ECE Seminar: Yasin Abbasi-Yadkori
- 11:00 am on Wednesday, February 21, 2018
- 12:00 pm on Wednesday, February 21, 2018
- Photonics Center, 8 Saint Mary's Street, Room 339
ECE Seminar: Yasin Abbasi-Yadkori Wednesday, February 21, 2018 Yasin Abbasi-Yadkori Data Scientist Adobe Photonics Center, 8 Saint Mary's Street, Room 339 Refreshments will be available at 10:45am outside of PHO 339 Title: Learning and Planning in Sequential Decision Problems Abstract: Many decision problems have an interactive nature; the decision maker executes an action, receives feedback from the environment, and finally uses the feedback to improve the next decision. Such sequential decision problems are particularly challenging when the decision and state spaces are large, which is often the case in many areas such as robotics, healthcare, and finance among others. In this talk, I will present my research in planning and learning in large sequential decision problems. The studied problems range from basic linear regression problems, to more complicated problems with limited feedback such as bandit linear optimization and linear quadratic (LQ) control, to problems that are both computationally and statistically challenging such as reinforcement learning and Markov decision processes. I will present algorithms that are provably data-efficient and can be executed in real-time. The proposed algorithms rely on efficient exploration of the state and action spaces. I will discuss an approach to the design of efficient exploration methods.

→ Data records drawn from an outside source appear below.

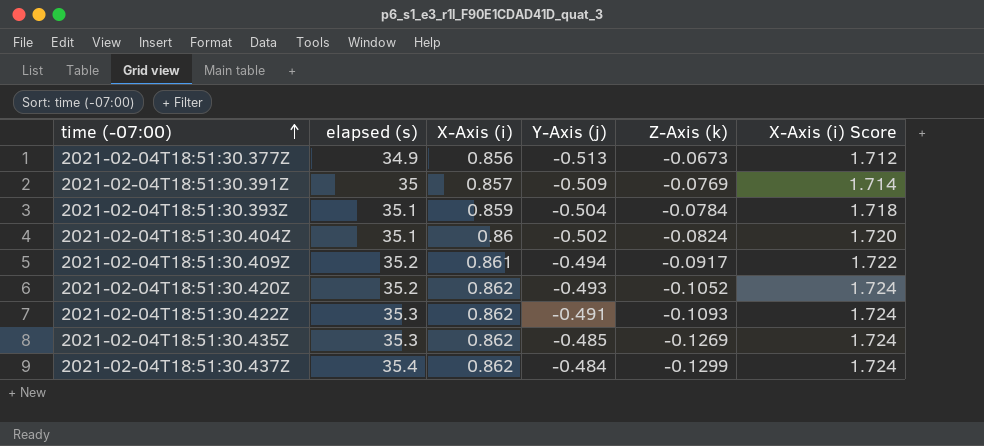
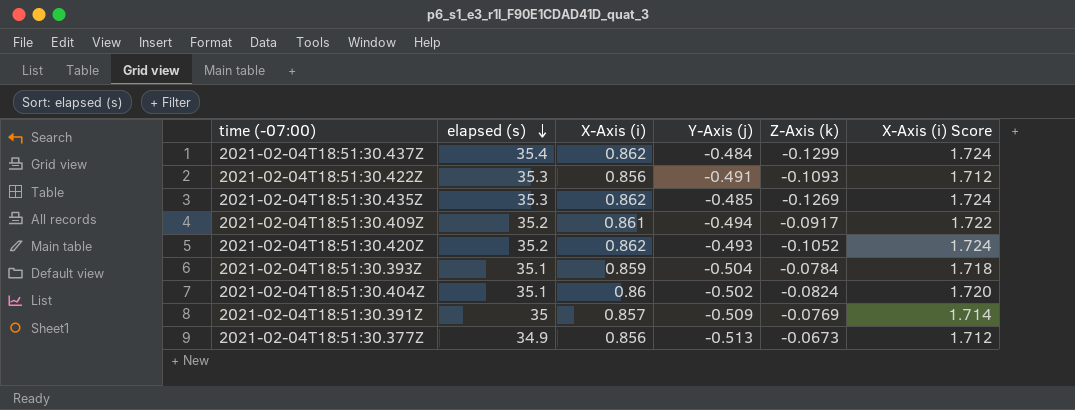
row order: time (-07:00) ascending -> elapsed (s) descending
2021-02-04T18:51:30.422Z | X-Axis (i): 0.862 -> 0.856
2021-02-04T18:51:30.422Z | X-Axis (i) Score: 1.724 -> 1.712

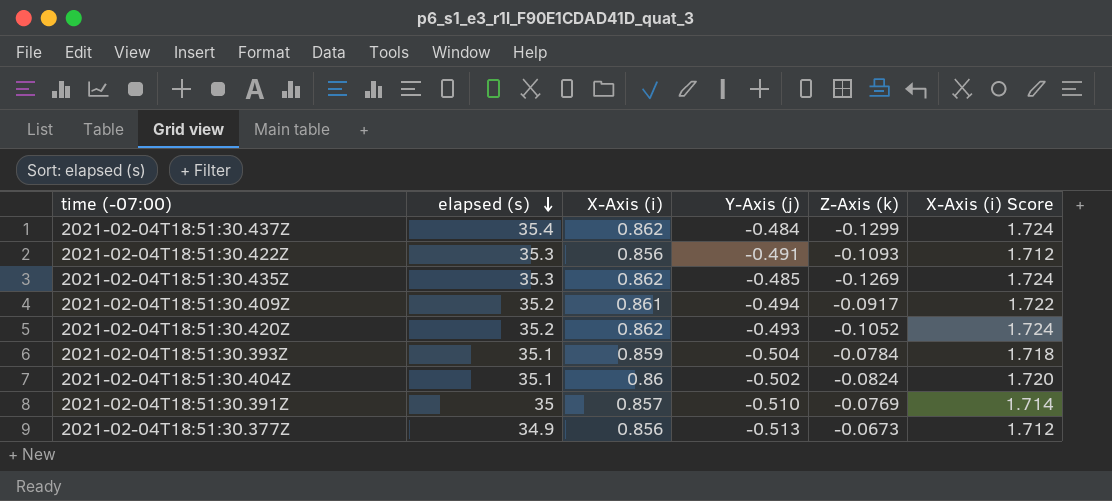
2021-02-04T18:51:30.391Z | Y-Axis (j): -0.509 -> -0.510

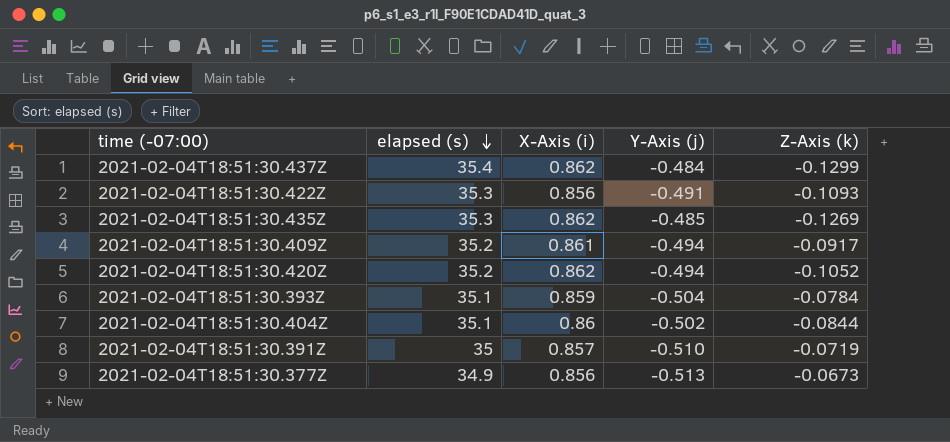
column X-Axis (i) Score | formula: [X-Axis (i)] * 2 -> none
2021-02-04T18:51:30.420Z | Y-Axis (j): -0.493 -> -0.494
2021-02-04T18:51:30.404Z | Z-Axis (k): -0.0824 -> -0.0844
2021-02-04T18:51:30.391Z | Z-Axis (k): -0.0769 -> -0.0719

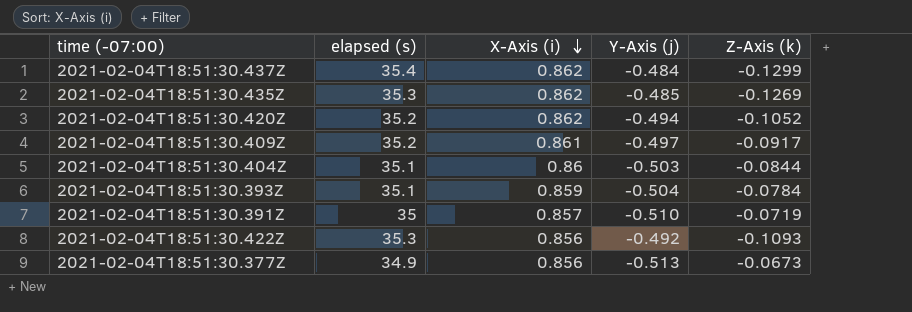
row order: elapsed (s) descending -> X-Axis (i) descending
2021-02-04T18:51:30.409Z | Y-Axis (j): -0.494 -> -0.497
2021-02-04T18:51:30.404Z | Y-Axis (j): -0.502 -> -0.503
2021-02-04T18:51:30.422Z | Y-Axis (j): -0.491 -> -0.492

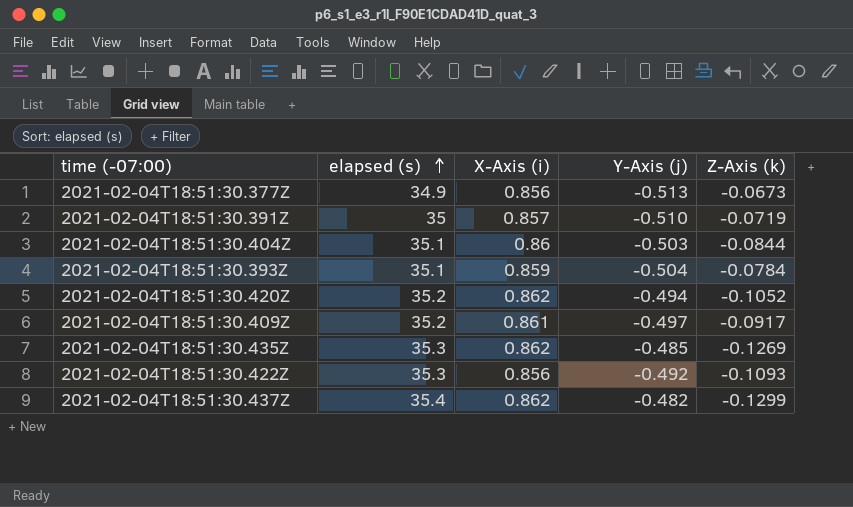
row order: X-Axis (i) descending -> elapsed (s) ascending
2021-02-04T18:51:30.437Z | Y-Axis (j): -0.484 -> -0.482

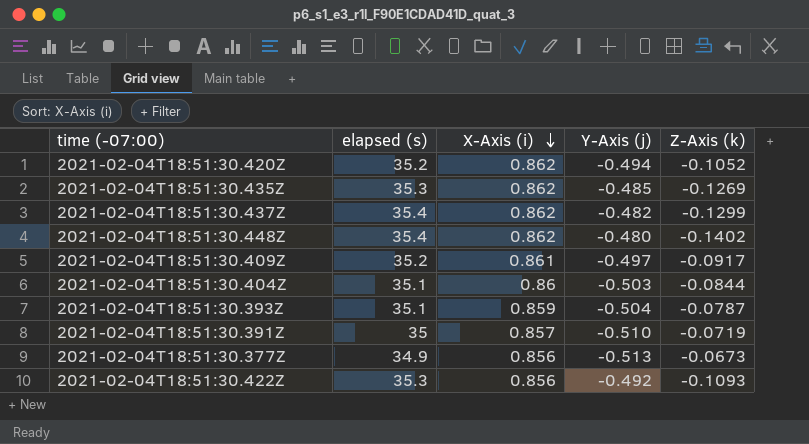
row order: elapsed (s) ascending -> X-Axis (i) descending
row 2021-02-04T18:51:30.448Z: none -> 35.4 | 0.862 | -0.480 | -0.1402
2021-02-04T18:51:30.393Z | Z-Axis (k): -0.0784 -> -0.0787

The method that I demonstrate involves construction of tight confidence sets for linear regression, and design of fast mixing Markov chains. Bio: Yasin Abbasi-Yadkori is a Data Scientist in Adobe Research, San Jose. Prior to that, he was a postdoctoral researcher in Queensland University of Technology with Peter Bartlett. He received his Ph.D. in Computing Sciences from University of Alberta in 2012 under the supervision of Csaba Szepesvari. He is broadly interested in developing autonomous and adaptive agents that perform well in challenging environments.